Research
Research Funding
Our proposal got supported by NCCR Automation under Swiss NSF. It supports a PhD for four years.
Research Directions
Solving Nonconvex Optimization to Global Optimality and Applications in Supply Chain and Revenue Management
Many nonconvex network revenue management, inventory control, and reinforcement learning problems are well-structured and admit a special structure known as hidden convexity, i.e., there exists a convex reformulation via a variable transformation. However, the transformation from the nonconvex problem to the convex reformulation may be unknown or involve unknown distributions. Thus it is still hard to directly solve the convex counterpart to global optimality. In this direction, we investigate how to design easy-to-implement global converging algorithms that directly solve the nonconvex optimization. Various applications, including booking limit control in quantity-based network revenue management in airlines business, pricing-based network revenue management, inventory system, convex reinforcement learning, all fall into such a problem category.
(Alphabetical) Xin Chen, Niao He, Yifan Hu, and Zikun Ye. Efficient Algorithms for Minimizing Compositions of Convex Functions and Random Functions and Its Applications in Network Revenue Management. 2022. Minor revision at Operations Research. [ArXiv]
(Alphabetical) Ilyas Fatkhullin, Niao He, Yifan Hu. Stochastic Optimization under Hidden Convexity. Preliminary version in NeurIPS Optimization for Machine Learning Workshop 2023. Journal version submitted. [ArXiv]

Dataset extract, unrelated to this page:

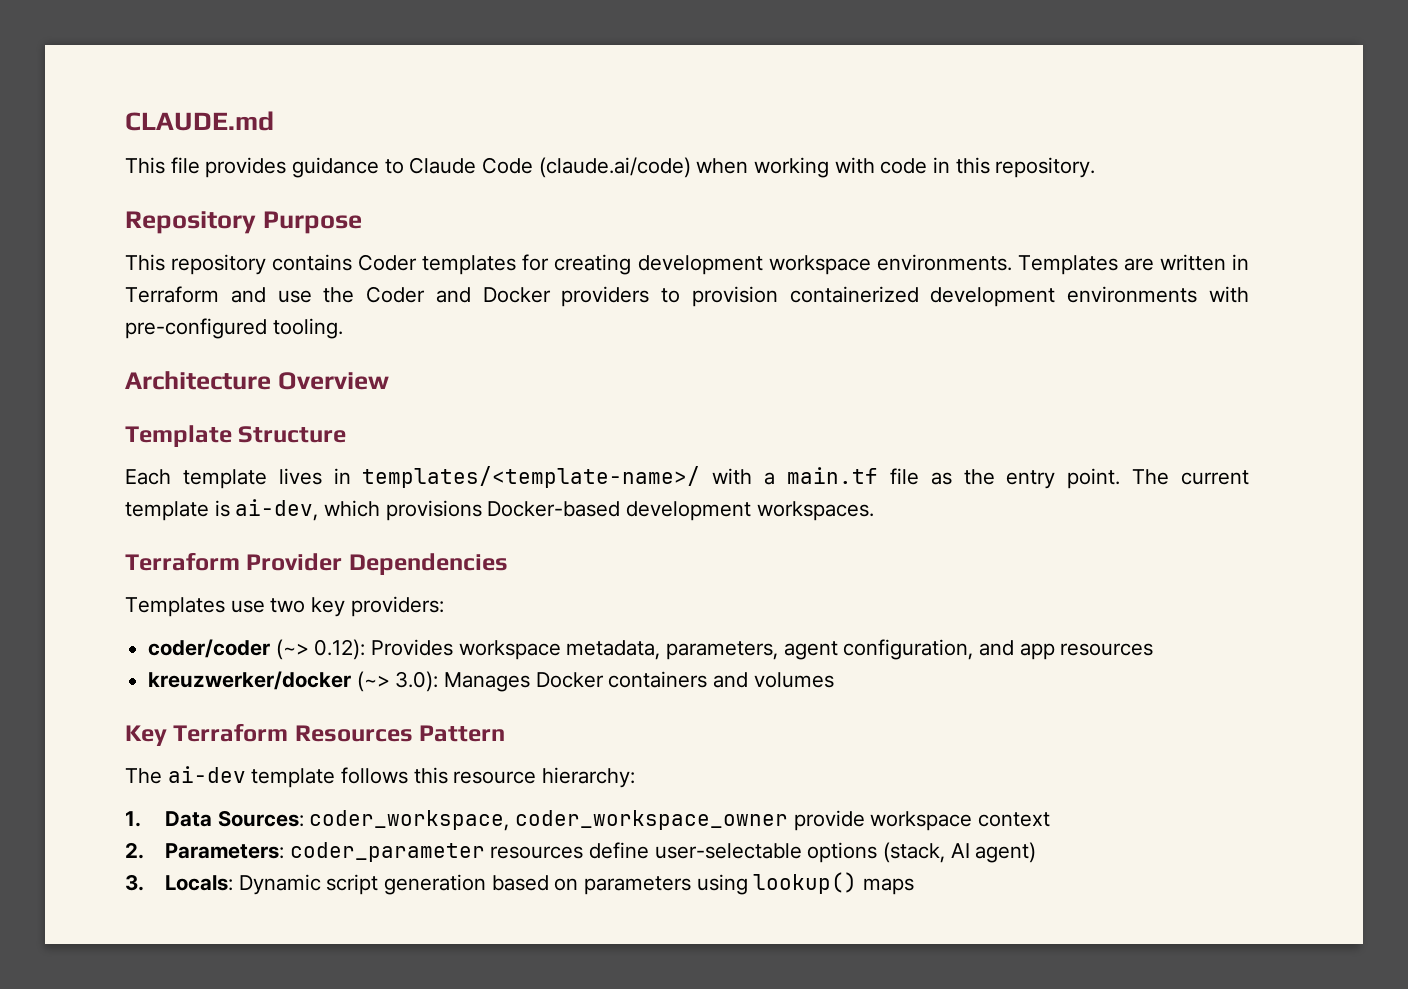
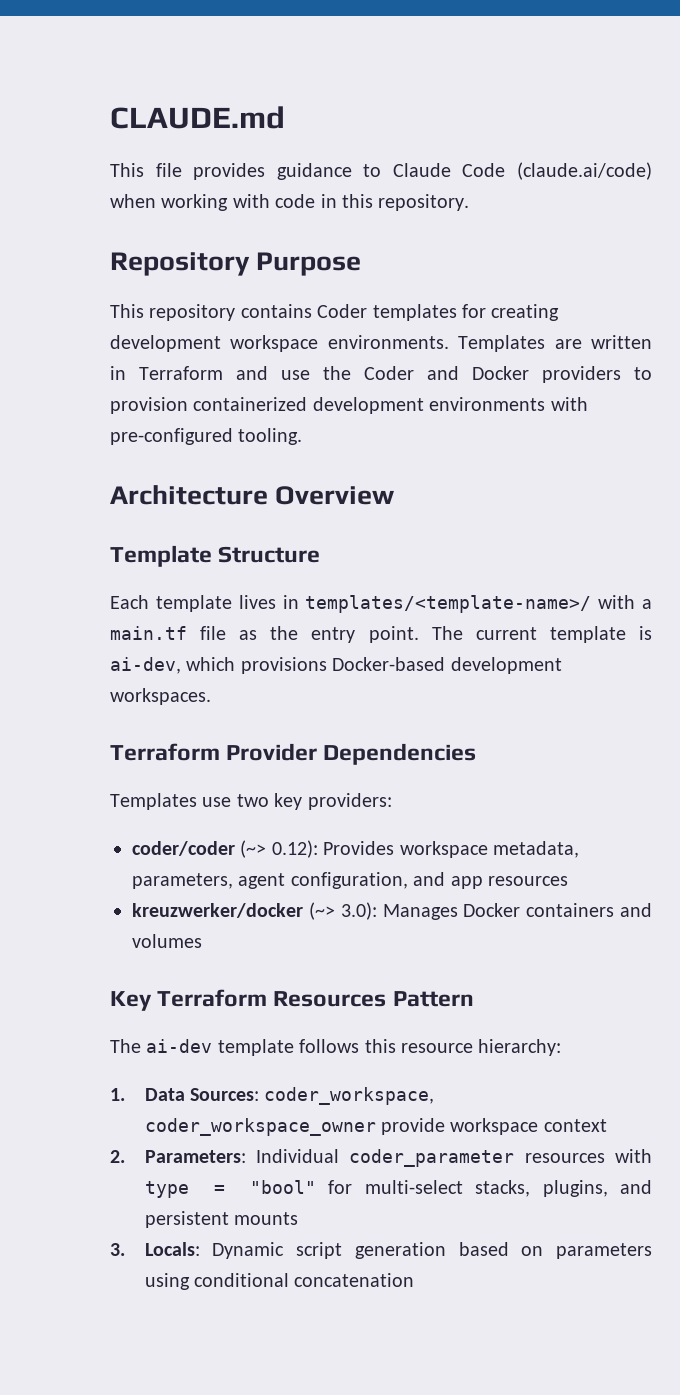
- 2. Parameters: coder_parameter resources define user-selectable options (stack, AI agent)
+ 2. Parameters: Individual coder_parameter resources with type = "bool" for multi-select stacks, plugins, and persistent mounts
- 3. Locals: Dynamic script generation based on parameters using lookup() maps
+ 3. Locals: Dynamic script generation based on parameters using conditional concatenation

Stochastic Optimization and Machine Learning with Biased Oracles
Stochastic gradient decent has become the engine for modern machine learning and artificial intelligence. However, a wide range of such problems do not have easily accessible unbiased gradient estimators, especially when one cares also about personalization, robustness, and privacy. For instance, distributionally robust optimization, policy gradient methods in reinforcement learning, generative adversarial network, end-to-end learning, causal optimal transport, personalized learning, meta-learning and many others. These problems all share a common feature: one can construct gradient estimators with small bias using large number of samples or high computation costs. A natural question arises: is it really necessary that we have to pay high costs to reduce the bias in a learning system? In this project, we study the tradeoff between the bias, variance, and cost for stochastic optimization and machine learning with biased oracles, aiming to reduce the total sampling and computational costs.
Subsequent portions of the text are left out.